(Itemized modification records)
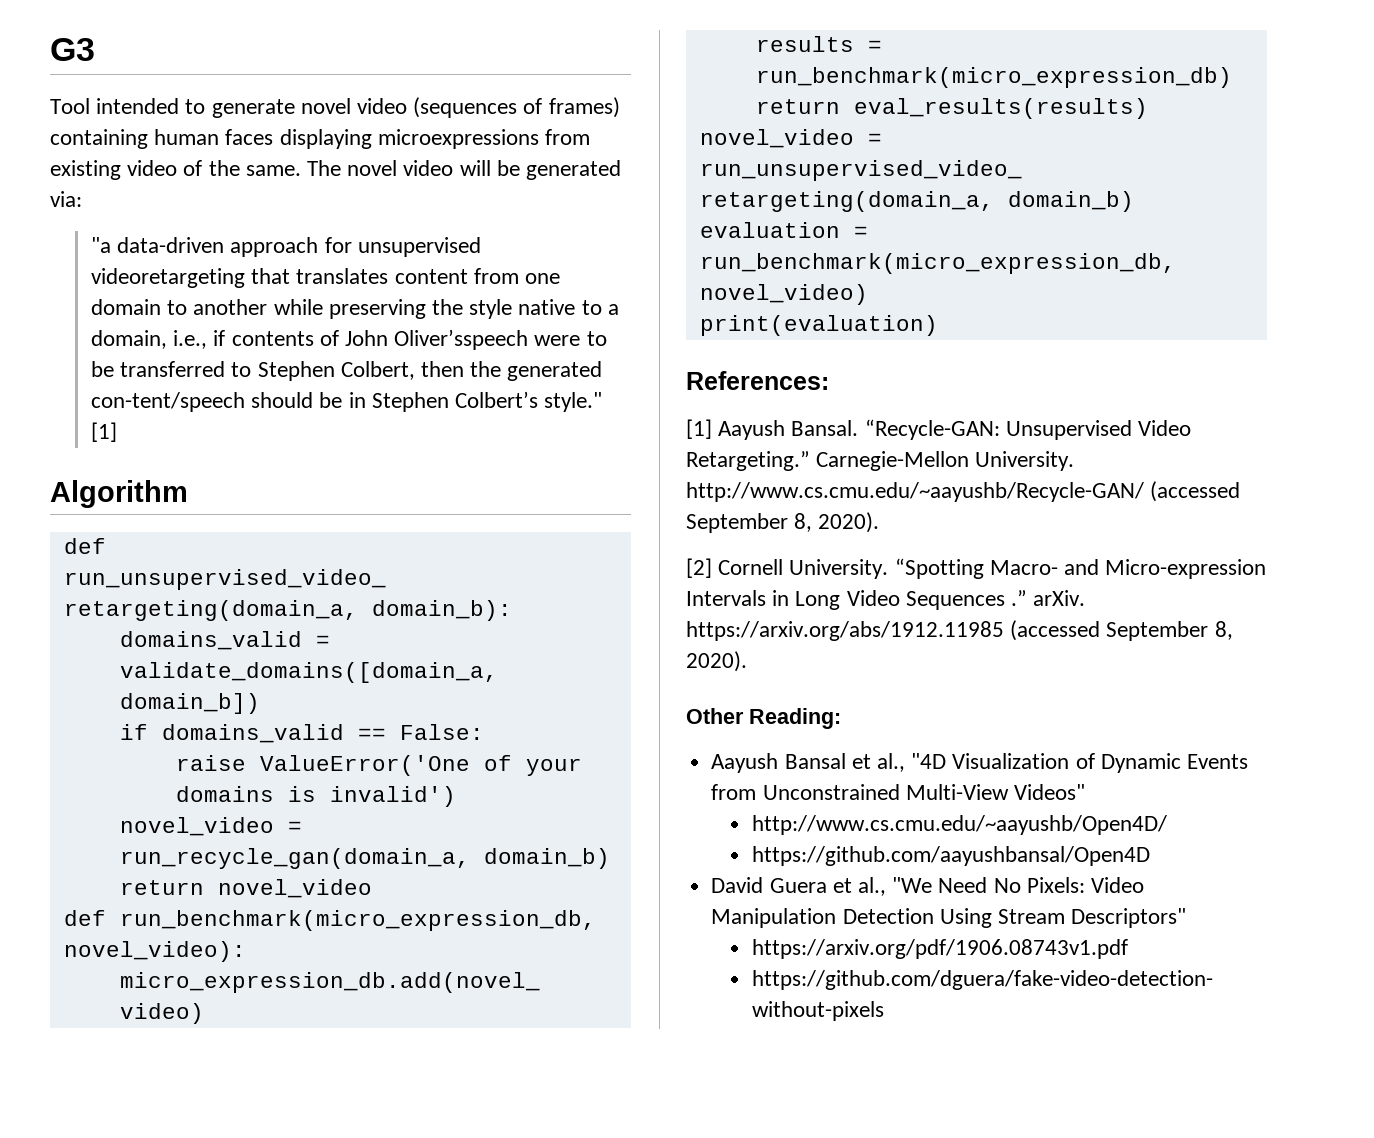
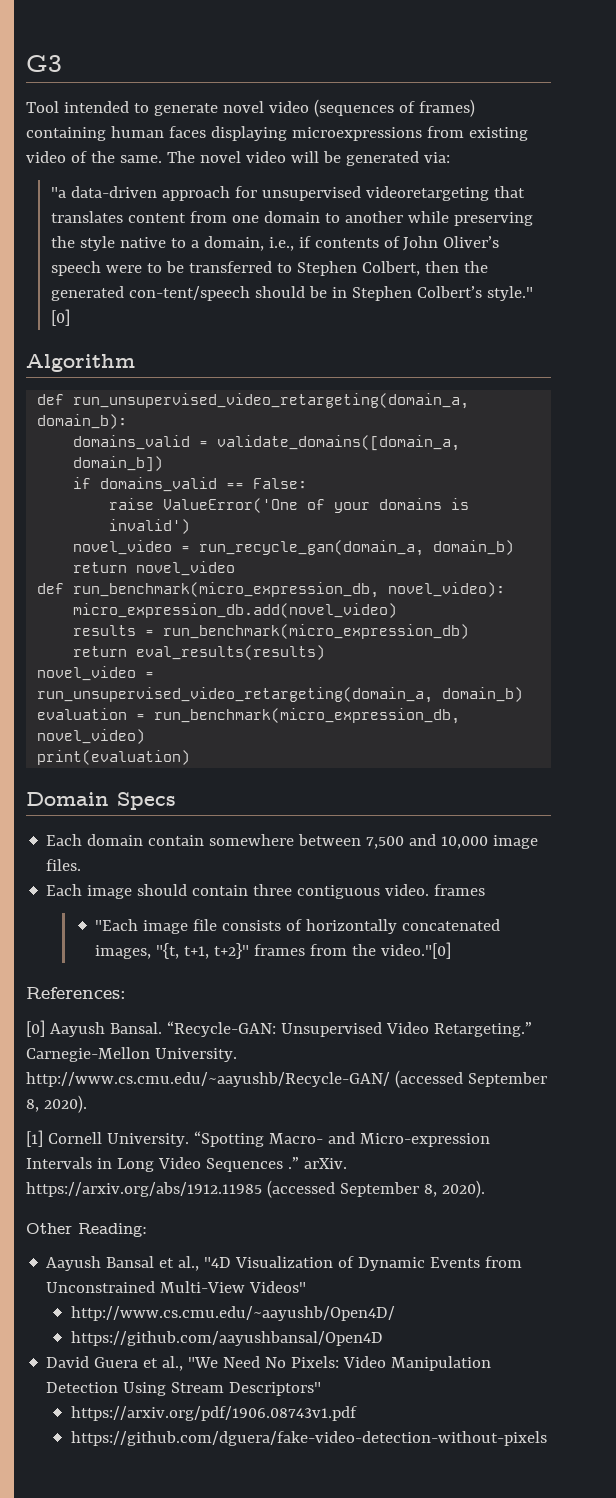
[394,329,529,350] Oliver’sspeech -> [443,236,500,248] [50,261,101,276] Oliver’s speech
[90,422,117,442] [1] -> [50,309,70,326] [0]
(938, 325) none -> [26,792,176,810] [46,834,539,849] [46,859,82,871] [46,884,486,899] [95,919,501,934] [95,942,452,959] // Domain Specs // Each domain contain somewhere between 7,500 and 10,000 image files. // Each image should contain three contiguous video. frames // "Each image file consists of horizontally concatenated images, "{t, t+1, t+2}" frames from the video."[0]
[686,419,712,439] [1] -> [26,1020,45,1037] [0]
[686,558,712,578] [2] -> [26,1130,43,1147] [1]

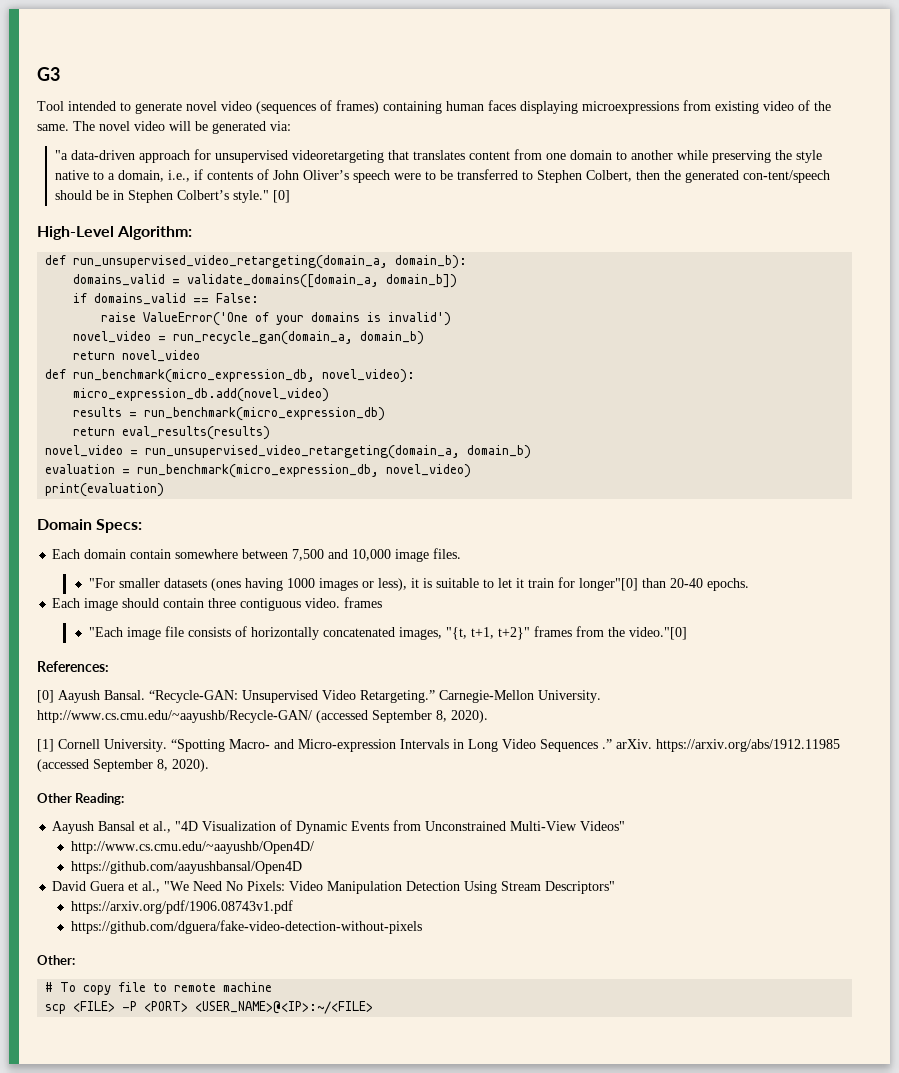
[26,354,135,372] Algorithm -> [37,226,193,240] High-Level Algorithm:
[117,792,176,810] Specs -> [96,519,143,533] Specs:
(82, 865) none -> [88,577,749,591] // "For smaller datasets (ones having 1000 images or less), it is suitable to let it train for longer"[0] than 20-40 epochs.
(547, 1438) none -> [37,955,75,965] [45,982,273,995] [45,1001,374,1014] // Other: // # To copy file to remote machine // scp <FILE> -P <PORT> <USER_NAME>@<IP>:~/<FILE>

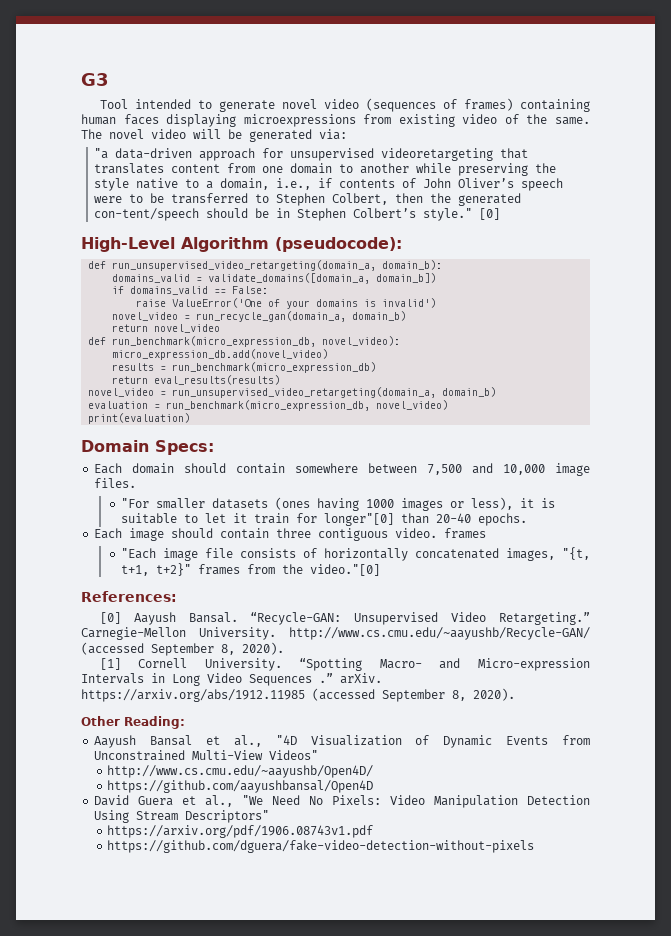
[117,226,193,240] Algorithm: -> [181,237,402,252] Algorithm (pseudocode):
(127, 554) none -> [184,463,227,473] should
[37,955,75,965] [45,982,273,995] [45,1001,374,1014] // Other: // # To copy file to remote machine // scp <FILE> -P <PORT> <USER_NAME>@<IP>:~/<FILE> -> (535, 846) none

### DESCRIPTION OF THE TASK
The reply must match the records exactly, apart from the pictures, which are left out.

### PROBLEM SOLUTION
[394,329,529,350] Oliver’sspeech -> [443,236,500,248] [50,261,101,276] Oliver’s speech
[90,422,117,442] [1] -> [50,309,70,326] [0]
(938, 325) none -> [26,792,176,810] [46,834,539,849] [46,859,82,871] [46,884,486,899] [95,919,501,934] [95,942,452,959] // Domain Specs // Each domain contain somewhere between 7,500 and 10,000 image files. // Each image should contain three contiguous video. frames // "Each image file consists of horizontally concatenated images, "{t, t+1, t+2}" frames from the video."[0]
[686,419,712,439] [1] -> [26,1020,45,1037] [0]
[686,558,712,578] [2] -> [26,1130,43,1147] [1]

[26,354,135,372] Algorithm -> [37,226,193,240] High-Level Algorithm:
[117,792,176,810] Specs -> [96,519,143,533] Specs:
(82, 865) none -> [88,577,749,591] // "For smaller datasets (ones having 1000 images or less), it is suitable to let it train for longer"[0] than 20-40 epochs.
(547, 1438) none -> [37,955,75,965] [45,982,273,995] [45,1001,374,1014] // Other: // # To copy file to remote machine // scp <FILE> -P <PORT> <USER_NAME>@<IP>:~/<FILE>

[117,226,193,240] Algorithm: -> [181,237,402,252] Algorithm (pseudocode):
(127, 554) none -> [184,463,227,473] should
[37,955,75,965] [45,982,273,995] [45,1001,374,1014] // Other: // # To copy file to remote machine // scp <FILE> -P <PORT> <USER_NAME>@<IP>:~/<FILE> -> (535, 846) none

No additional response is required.